Liberace emphatically denied his gayness throughout his long career. He evidently thought that coming out of the closet would hurt his popularity. His female fans simply refused to recognize the obvious. In 1957, Confidential magazine featured the headline: “Why Liberace’s Theme Song Should Be “Mad About The Boy!”. Gossip rags frequently implied that he was a queer. He successfully sued two publications that attempted to out him. He had a series of beards including our beloved Betty White.

Liberace’s denials finally unraveled when he was sued for palimony in 1983 by his “chauffeur” Scott Thorson who had been living with Liberace for years. Liberace had Thorson on the payroll, dressed him up like himself, and paid for plastic surgery to have Thorson look like a young Liberace. Even this bizarre scandal couldn’t put a dent in Liberace’s wild popularity. The Thorson case was eventually settled out of court for less than $100,000.
Liberace was at the apex of his career in the mid-1980s. At Radio City Music Hall he had three extended engagements. From 1984-86 he sold out 56 shows in a row. He called the Radio City shows: “The fulfillment of a dream and the culmination of my 40 years in show business”.
Liberace’s bank account continued to grow. He owned houses all over the world and had all of his clothes made especially for him. He even had the front of a Rolls Royce attached to the back of a VW Beetle so he could drive both of his favorite cars at once.
Liberace was in a steady relationship with Jamie Wyatt around the time that the USA was introduced to the gay plague. It has never been clear when Liberace discovered that he was HIV positive, probably early on, possibly as early as 1985.

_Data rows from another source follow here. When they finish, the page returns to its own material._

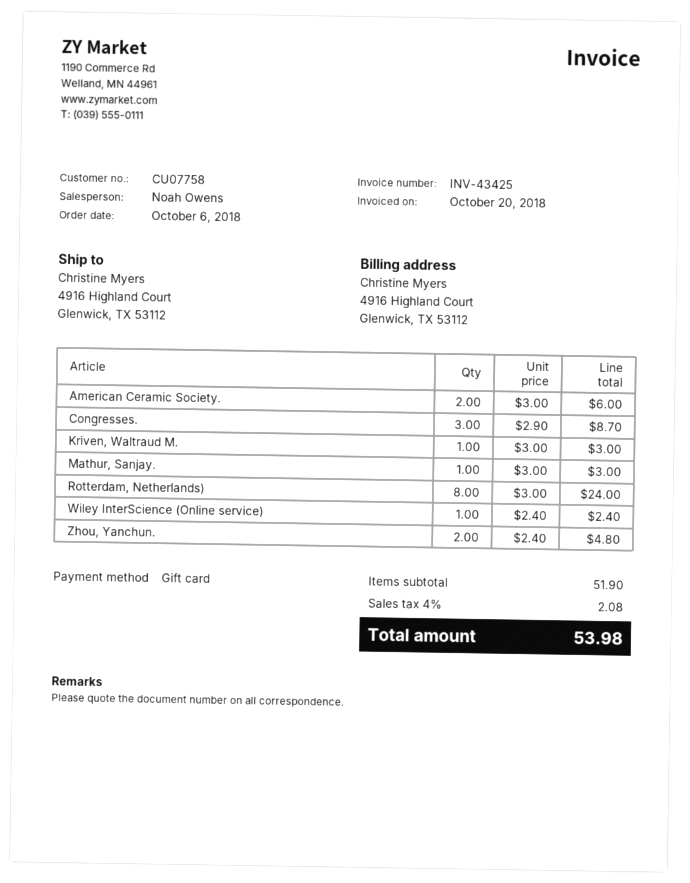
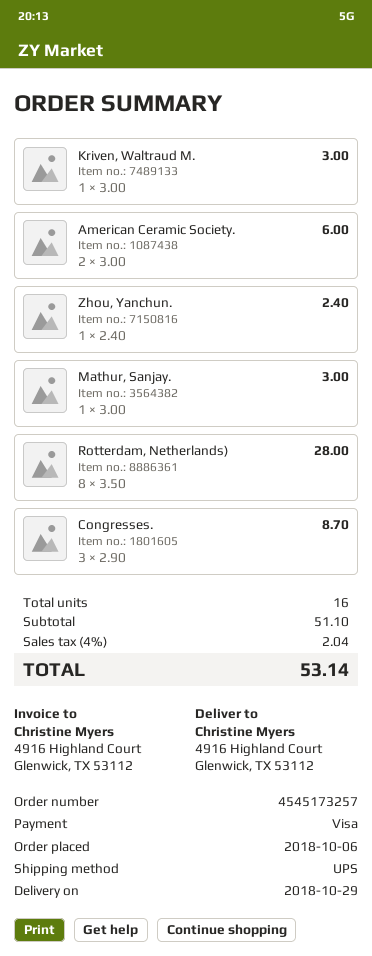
payment method: gift card -> Visa
Rotterdam, Netherlands): 8 x 3.00 = 24.00 -> 8 x 3.50 = 28.00
Wiley InterScience (Online service): 1 x 2.40 = 2.40 -> none
Zhou, Yanchun.: 2 x 2.40 = 4.80 -> 1 x 2.40 = 2.40
subtotal: 51.90 -> 51.10
tax: 4% = 2.08 -> 4% = 2.04
total: 53.98 -> 53.14

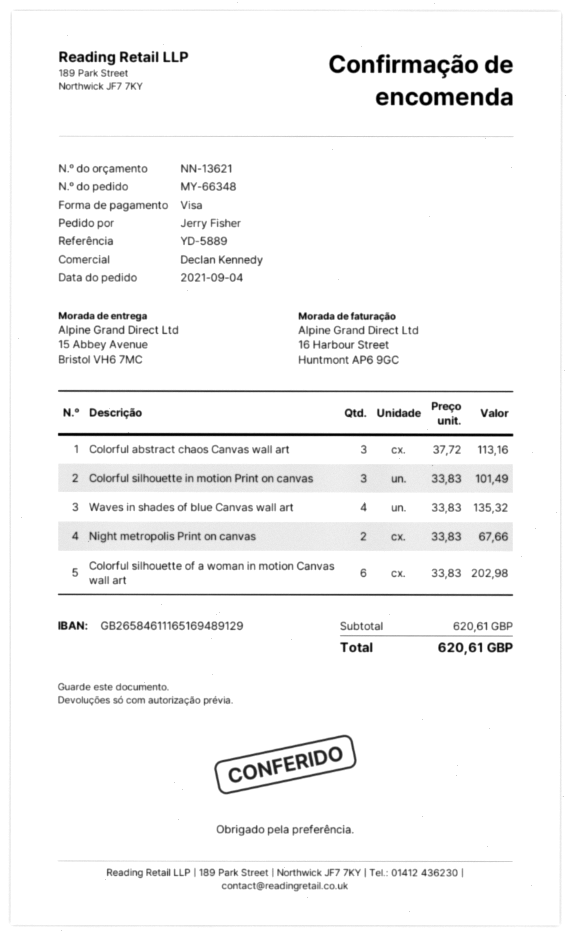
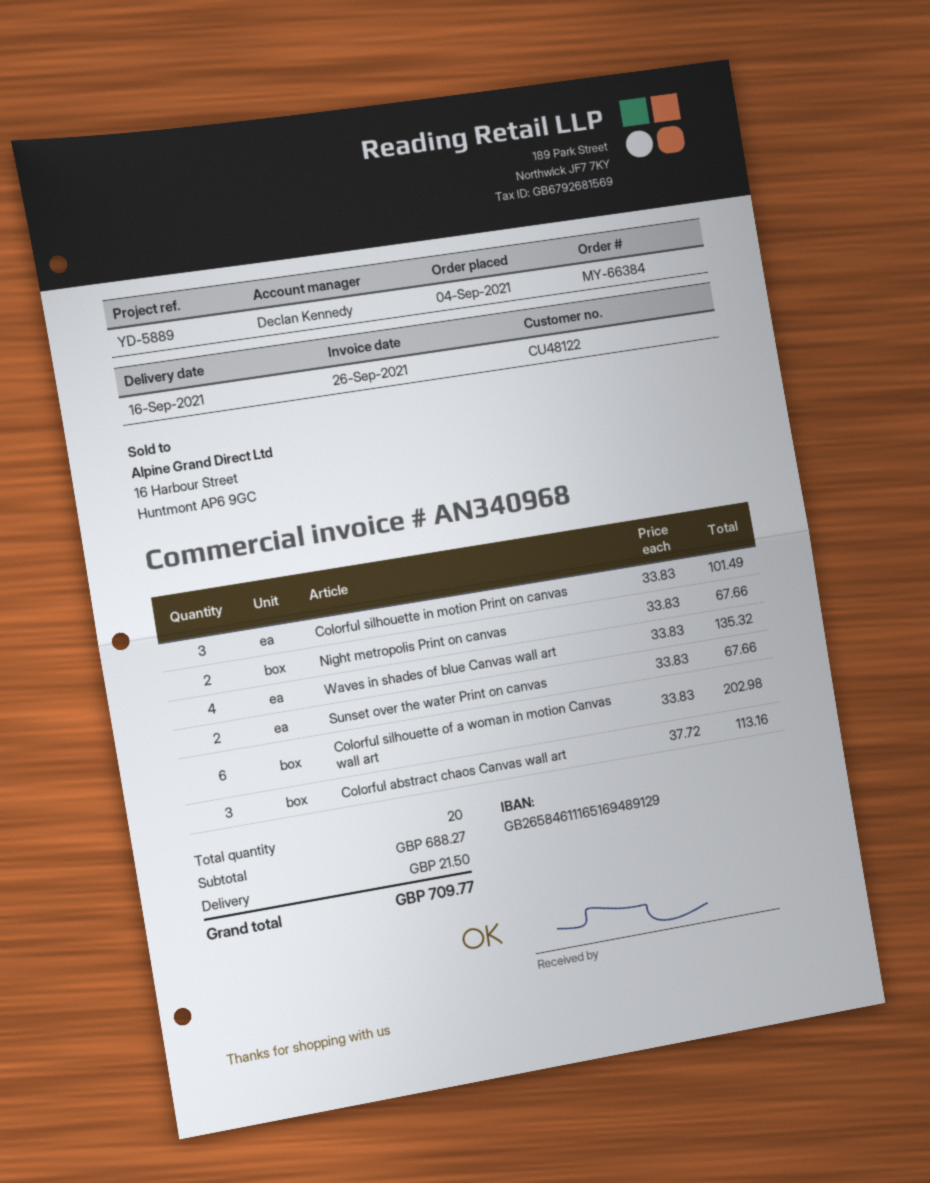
order number: MY-66348 -> MY-66384
Sunset over the water Print on canvas: none -> 2 x 33.83 = 67.66
subtotal: 620.61 -> 688.27
shipping: none -> 21.50
total: 620.61 -> 709.77

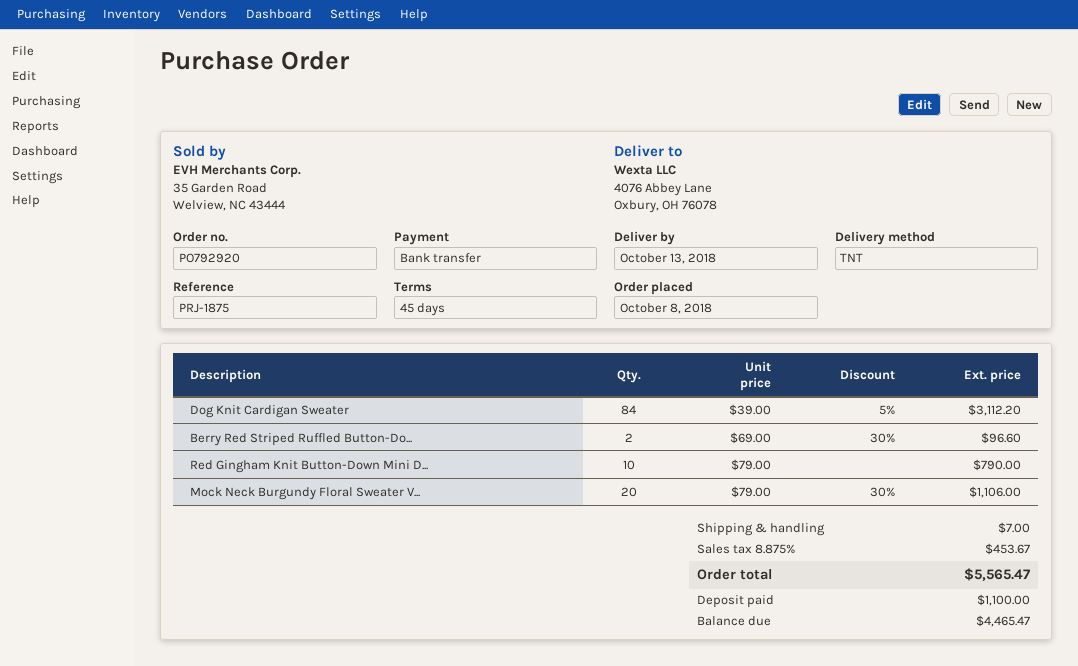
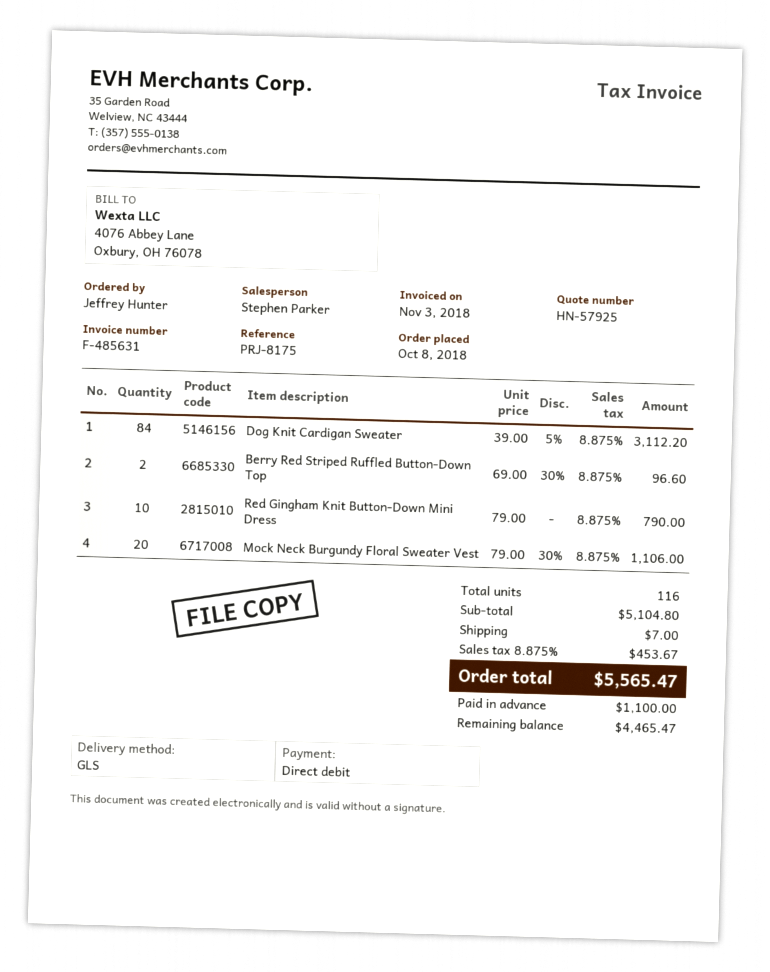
reference: PRJ-1875 -> PRJ-8175
payment method: bank transfer -> direct debit
shipping method: TNT -> GLS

In the press, he attributed his sudden weight loss to the popular “watermelon diet”. After a final tour to promote his new book, The Things I Love, Liberace became seriously sick. He spent four days in the hospital, but he decided to go home and leave this world comfortably surrounded by all his opulent stuff. He spent his last days at home with his 27 dogs, watching episodes of The Golden Girls. With his family and partner by his side, When he took his final bow in 1987 at 67 years old, his spokesman announced that Liberace had died due to congestive heart failure, but the coroner’s autopsy proved that he died of AIDS.
Liberace lived a life of high showmanship and utter flamboyance. Even in his own era he wasn’t hip and irony was not his shtick, but now his existence embodies the very idea. His fervor for everything fabulous and his considerable talent touched the hearts of his legion of mostly female fans. He did influence many other artists from Elvis Presley to Adam Lambert. Liberace is absolute proof that being fabulous can be a life unto itself.
Steven Soderbergh’s film version of the Liberace/Scott Thorson story, Behind The Candelabra starring Michael Douglas and Matt Damon, made for HBO, was easily one of my favorite films of 2013. It focuses on the last 10 years of Liberace’s life and his time with Thorson. This marked the final onscreen role (as Frances Liberace) for Debbie Reynolds before her shocking death in 2016. I give it a strong A on The Rutledge Report Card. It won three Emmy Awards, including one for Douglas. I firmly believed that Damon’s ass was robbed of an Emmy. When I saw it, I was in a place where I was ready for just a little sparkle in my life.